Division of Molecular Immunology, Cincinnati Children's Hospital Research Foundation, Cincinnati, OH 45229, USA.
J Immunol. 2012 Mar 1;188(5):2065-9. doi: 10.4049/jimmunol.1103282. Epub 2012 Jan 30.
Mechanistic understanding of RP105 has been confounded by the fact that this TLR homolog has appeared to have opposing, cell type-specific effects on TLR4 signaling. Although RP105 inhibits TLR4-driven signaling in cell lines and myeloid cells, impaired LPS-driven proliferation by B cells from RP105(-/-) mice has suggested that RP105 facilitates TLR4 signaling in B cells. In this article, we show that modulation of B cell proliferation by RP105 is not a function of B cell-intrinsic expression of RP105, and identify a mechanistic role for dysregulated BAFF expression in the proliferative abnormalities of B cells from RP105(-/-) mice: serum BAFF levels are elevated in RP105(-/-) mice, and partial BAFF neutralization rescues aberrant B cell proliferative responses in such mice. These data indicate that RP105 does not have dichotomous effects on TLR4 signaling and emphasize the need for caution in interpreting the results of global genetic deletion.

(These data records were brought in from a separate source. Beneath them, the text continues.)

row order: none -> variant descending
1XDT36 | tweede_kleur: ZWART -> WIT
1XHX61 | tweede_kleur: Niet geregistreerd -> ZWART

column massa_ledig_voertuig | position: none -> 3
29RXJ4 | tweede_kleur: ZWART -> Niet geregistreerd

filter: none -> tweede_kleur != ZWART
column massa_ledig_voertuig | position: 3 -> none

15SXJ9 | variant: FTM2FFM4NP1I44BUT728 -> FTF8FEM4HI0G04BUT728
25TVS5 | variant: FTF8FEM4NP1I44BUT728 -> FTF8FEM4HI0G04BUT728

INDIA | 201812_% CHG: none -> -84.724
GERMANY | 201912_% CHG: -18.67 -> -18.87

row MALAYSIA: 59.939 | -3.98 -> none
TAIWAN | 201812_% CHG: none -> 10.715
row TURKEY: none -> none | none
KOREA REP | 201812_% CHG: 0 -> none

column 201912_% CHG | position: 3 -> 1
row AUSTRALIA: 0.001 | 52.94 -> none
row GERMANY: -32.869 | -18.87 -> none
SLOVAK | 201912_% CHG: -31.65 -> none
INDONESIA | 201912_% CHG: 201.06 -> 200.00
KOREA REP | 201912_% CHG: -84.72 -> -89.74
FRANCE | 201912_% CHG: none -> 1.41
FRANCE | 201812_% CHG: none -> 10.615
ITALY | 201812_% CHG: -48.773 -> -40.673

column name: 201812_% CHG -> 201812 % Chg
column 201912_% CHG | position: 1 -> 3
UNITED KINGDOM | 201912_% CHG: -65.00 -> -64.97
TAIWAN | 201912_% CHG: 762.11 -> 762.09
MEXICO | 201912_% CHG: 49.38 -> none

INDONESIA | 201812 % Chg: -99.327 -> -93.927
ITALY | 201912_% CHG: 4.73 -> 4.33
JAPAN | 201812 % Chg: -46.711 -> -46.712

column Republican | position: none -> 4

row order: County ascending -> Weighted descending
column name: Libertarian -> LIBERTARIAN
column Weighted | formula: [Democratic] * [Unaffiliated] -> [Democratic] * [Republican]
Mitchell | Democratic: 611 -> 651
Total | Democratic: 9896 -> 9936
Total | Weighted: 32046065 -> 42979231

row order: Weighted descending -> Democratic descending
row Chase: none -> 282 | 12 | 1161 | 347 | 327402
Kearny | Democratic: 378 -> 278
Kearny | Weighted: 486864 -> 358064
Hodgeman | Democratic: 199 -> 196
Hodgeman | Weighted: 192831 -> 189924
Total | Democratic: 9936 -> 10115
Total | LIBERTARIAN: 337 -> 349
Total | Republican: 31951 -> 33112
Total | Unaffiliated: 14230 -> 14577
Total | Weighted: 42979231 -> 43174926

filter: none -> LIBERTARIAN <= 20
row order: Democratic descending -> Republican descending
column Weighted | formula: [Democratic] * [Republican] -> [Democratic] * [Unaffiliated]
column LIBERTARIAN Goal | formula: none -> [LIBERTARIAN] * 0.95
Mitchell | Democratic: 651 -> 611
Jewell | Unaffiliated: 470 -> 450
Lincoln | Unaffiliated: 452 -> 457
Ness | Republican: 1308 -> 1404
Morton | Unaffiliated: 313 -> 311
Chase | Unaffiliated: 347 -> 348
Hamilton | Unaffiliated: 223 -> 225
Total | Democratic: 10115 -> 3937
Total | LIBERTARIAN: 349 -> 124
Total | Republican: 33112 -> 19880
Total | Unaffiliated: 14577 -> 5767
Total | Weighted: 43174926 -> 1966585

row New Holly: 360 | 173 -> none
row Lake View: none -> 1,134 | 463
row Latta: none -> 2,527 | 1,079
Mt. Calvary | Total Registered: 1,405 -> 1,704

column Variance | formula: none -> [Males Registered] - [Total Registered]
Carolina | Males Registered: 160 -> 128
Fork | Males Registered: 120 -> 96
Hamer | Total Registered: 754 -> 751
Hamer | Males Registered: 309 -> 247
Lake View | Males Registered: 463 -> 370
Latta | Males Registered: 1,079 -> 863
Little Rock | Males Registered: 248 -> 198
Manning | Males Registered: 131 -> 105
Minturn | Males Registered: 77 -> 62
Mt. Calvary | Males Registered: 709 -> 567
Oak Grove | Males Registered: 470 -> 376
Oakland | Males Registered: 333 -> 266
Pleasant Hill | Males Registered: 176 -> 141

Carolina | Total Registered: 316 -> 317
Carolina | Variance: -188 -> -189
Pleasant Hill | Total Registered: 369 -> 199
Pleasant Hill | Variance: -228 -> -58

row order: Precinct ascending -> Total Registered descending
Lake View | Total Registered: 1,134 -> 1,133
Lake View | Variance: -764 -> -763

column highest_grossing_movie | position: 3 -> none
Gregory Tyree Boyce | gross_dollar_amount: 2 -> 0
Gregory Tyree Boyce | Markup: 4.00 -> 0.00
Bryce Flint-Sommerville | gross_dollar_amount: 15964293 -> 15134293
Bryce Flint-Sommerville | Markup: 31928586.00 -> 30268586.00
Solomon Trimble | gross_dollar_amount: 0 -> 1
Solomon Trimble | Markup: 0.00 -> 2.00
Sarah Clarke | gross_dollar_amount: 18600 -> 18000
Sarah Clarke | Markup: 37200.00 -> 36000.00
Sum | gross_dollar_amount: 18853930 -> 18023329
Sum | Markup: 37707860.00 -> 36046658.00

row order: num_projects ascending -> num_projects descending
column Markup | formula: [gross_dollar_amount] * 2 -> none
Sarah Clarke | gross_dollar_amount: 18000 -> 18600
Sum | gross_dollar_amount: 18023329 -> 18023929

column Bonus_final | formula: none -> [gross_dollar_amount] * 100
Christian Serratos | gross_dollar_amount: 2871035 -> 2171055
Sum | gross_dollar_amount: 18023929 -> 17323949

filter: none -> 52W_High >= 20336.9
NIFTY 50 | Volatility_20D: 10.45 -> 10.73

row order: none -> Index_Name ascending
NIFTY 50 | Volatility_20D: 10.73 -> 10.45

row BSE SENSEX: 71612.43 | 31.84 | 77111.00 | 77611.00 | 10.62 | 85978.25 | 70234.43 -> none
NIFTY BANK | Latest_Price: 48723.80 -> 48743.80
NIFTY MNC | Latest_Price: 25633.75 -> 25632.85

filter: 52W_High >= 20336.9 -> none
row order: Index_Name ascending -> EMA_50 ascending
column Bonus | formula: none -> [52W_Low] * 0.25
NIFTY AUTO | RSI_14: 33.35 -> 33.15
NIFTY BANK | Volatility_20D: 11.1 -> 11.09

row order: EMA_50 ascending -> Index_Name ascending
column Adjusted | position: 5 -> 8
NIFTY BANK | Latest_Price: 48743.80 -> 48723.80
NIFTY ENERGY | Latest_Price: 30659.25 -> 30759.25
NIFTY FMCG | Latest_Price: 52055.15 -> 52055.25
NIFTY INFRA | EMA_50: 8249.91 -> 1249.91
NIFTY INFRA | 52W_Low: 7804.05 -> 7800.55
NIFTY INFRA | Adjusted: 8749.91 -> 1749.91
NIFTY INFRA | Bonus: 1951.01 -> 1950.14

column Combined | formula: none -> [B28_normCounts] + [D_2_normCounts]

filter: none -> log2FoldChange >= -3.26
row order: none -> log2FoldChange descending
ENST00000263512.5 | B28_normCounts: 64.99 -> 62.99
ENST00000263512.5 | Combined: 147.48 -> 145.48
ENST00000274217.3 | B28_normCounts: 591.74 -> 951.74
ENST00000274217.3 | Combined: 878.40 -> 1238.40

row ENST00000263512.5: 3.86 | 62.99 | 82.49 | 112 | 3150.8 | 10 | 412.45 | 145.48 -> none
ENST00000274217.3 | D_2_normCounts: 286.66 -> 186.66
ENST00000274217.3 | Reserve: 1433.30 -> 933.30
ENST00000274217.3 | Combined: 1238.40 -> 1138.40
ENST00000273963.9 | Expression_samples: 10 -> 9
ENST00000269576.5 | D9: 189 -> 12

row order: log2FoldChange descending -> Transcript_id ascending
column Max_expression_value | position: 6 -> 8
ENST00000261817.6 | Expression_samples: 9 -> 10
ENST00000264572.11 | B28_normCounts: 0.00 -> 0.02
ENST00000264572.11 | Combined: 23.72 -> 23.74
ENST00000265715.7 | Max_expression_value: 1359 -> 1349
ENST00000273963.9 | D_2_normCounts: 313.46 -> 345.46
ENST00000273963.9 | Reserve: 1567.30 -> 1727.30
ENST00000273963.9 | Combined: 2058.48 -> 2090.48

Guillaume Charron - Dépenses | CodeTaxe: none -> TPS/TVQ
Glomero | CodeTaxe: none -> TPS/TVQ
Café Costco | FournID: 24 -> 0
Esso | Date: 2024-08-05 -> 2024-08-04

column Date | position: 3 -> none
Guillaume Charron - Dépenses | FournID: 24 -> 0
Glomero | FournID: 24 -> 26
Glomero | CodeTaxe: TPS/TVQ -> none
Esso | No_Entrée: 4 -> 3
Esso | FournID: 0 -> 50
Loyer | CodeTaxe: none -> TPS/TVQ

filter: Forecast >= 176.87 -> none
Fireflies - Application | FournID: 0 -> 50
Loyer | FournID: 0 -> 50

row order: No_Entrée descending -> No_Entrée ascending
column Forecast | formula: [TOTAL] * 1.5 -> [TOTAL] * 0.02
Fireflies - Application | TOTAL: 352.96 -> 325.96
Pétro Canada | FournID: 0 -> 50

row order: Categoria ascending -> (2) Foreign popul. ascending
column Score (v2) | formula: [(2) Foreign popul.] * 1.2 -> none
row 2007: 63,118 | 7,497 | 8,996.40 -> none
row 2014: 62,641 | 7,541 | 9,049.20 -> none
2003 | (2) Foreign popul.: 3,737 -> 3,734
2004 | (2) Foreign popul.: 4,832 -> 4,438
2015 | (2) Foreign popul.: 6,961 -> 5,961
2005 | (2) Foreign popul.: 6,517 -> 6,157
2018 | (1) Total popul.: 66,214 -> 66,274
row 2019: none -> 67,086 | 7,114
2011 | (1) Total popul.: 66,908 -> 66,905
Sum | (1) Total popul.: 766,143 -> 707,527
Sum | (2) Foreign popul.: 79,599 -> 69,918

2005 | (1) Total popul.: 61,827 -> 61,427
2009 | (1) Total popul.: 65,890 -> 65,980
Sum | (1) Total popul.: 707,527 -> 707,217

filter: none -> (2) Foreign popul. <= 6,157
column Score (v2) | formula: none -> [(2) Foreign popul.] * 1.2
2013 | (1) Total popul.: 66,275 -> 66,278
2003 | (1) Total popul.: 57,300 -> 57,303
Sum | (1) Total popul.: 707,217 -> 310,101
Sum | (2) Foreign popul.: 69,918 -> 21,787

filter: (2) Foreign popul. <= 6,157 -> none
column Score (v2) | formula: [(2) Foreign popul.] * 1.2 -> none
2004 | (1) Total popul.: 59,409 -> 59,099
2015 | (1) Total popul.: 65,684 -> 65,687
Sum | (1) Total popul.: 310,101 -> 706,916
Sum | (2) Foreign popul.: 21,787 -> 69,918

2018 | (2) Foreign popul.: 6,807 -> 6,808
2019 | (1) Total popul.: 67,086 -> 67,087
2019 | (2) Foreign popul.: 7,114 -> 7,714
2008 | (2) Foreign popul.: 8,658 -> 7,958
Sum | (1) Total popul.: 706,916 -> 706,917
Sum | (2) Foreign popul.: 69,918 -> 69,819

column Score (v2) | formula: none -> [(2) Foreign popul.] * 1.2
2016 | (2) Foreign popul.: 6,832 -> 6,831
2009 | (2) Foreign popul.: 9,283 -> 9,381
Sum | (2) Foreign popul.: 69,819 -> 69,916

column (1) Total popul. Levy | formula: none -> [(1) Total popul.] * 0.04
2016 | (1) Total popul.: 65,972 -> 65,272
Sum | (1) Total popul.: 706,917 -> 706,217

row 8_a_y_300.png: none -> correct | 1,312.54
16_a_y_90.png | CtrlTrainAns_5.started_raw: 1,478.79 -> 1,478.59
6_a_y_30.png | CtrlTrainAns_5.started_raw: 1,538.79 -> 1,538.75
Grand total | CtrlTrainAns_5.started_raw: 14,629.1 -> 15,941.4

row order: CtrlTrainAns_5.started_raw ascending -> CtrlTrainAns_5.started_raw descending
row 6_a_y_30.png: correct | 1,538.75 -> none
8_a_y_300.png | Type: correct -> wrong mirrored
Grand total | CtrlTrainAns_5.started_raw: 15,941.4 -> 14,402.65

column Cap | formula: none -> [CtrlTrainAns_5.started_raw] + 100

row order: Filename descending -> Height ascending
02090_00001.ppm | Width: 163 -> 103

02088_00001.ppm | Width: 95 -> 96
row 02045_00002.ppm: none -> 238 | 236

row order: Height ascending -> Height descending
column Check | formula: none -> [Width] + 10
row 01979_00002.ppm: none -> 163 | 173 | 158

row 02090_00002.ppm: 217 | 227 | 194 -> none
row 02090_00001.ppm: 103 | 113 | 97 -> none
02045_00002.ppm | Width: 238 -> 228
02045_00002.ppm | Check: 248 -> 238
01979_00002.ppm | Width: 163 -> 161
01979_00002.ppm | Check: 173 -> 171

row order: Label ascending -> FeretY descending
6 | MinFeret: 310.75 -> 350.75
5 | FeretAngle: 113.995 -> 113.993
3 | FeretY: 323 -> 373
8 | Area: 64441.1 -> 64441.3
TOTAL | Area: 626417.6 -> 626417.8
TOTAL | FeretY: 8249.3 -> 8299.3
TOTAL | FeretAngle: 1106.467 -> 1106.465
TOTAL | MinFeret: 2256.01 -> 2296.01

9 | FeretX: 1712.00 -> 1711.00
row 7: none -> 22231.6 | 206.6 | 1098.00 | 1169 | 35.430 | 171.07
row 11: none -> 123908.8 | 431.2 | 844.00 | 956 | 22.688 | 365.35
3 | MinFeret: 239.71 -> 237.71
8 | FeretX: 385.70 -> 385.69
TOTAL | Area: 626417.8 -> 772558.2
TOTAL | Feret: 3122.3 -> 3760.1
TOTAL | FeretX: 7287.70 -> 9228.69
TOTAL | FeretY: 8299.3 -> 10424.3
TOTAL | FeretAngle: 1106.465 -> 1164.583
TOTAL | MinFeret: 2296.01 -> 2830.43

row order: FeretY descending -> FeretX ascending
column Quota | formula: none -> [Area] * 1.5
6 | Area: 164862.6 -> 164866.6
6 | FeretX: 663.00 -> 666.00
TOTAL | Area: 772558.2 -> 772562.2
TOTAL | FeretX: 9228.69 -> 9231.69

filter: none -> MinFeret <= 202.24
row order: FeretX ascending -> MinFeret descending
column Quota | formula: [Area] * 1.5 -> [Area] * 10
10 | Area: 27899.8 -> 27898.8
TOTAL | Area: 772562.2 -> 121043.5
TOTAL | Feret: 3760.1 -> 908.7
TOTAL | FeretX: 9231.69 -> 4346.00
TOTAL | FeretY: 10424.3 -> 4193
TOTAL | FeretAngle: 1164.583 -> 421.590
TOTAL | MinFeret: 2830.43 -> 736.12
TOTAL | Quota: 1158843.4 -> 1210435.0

对 RP105 的机制理解受到了干扰,因为这种 TLR 同源物似乎对 TLR4 信号具有相反的、细胞类型特异性的影响。虽然 RP105 在细胞系和髓样细胞中抑制 TLR4 驱动的信号,但来自 RP105(-/-)小鼠的 B 细胞中 LPS 驱动的增殖受损表明 RP105促进了 B 细胞中的 TLR4 信号。在本文中,我们表明,RP105 对 B 细胞增殖的调节不是 RP105 内在表达的功能,并且确定了 BAFF 表达失调在 RP105(-/-)小鼠中 B 细胞增殖异常中的作用机制:RP105(-/-)小鼠中的血清 BAFF 水平升高,并且部分 BAFF 中和可挽救此类小鼠中异常的 B 细胞增殖反应。这些数据表明,RP105 对 TLR4 信号没有二分法的影响,并强调在解释全局基因缺失的结果时需要谨慎。